* WHAT IS REQUIRED:
Line count for "thấy": report how many lines in this material hold that string, with the number alone as the answer.
** ENTRIES SUPPLIED follows **
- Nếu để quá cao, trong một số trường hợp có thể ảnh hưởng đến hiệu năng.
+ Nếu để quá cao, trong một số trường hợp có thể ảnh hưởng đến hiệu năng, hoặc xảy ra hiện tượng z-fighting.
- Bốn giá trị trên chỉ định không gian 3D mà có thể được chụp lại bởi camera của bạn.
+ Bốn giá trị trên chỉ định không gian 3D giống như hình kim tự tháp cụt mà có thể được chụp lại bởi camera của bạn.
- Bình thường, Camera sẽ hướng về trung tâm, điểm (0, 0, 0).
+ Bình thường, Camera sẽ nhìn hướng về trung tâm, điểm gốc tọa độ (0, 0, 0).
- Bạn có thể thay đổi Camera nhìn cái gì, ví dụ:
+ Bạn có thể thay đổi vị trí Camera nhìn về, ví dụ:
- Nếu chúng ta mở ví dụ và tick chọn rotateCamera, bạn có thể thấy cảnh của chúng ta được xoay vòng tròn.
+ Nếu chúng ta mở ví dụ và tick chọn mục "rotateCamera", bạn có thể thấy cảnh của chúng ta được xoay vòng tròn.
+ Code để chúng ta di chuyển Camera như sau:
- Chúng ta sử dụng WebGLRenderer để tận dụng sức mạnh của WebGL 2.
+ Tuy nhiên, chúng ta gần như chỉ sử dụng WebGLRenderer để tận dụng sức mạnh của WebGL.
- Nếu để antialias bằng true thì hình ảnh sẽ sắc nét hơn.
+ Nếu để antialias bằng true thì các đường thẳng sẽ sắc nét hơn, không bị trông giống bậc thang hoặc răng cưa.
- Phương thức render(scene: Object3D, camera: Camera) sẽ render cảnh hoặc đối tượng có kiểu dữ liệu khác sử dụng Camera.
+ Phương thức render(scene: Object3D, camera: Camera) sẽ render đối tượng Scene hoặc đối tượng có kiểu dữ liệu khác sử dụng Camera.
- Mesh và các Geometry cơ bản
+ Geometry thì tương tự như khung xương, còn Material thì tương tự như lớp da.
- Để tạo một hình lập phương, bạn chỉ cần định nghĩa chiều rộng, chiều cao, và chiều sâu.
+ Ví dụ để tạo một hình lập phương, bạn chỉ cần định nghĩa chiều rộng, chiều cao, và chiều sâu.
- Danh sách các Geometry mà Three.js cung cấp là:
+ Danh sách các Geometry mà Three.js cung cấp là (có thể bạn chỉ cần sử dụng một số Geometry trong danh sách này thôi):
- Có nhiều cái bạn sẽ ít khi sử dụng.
** End of ENTRIES SUPPLIED **
* COMPLETED EXERCISE:
2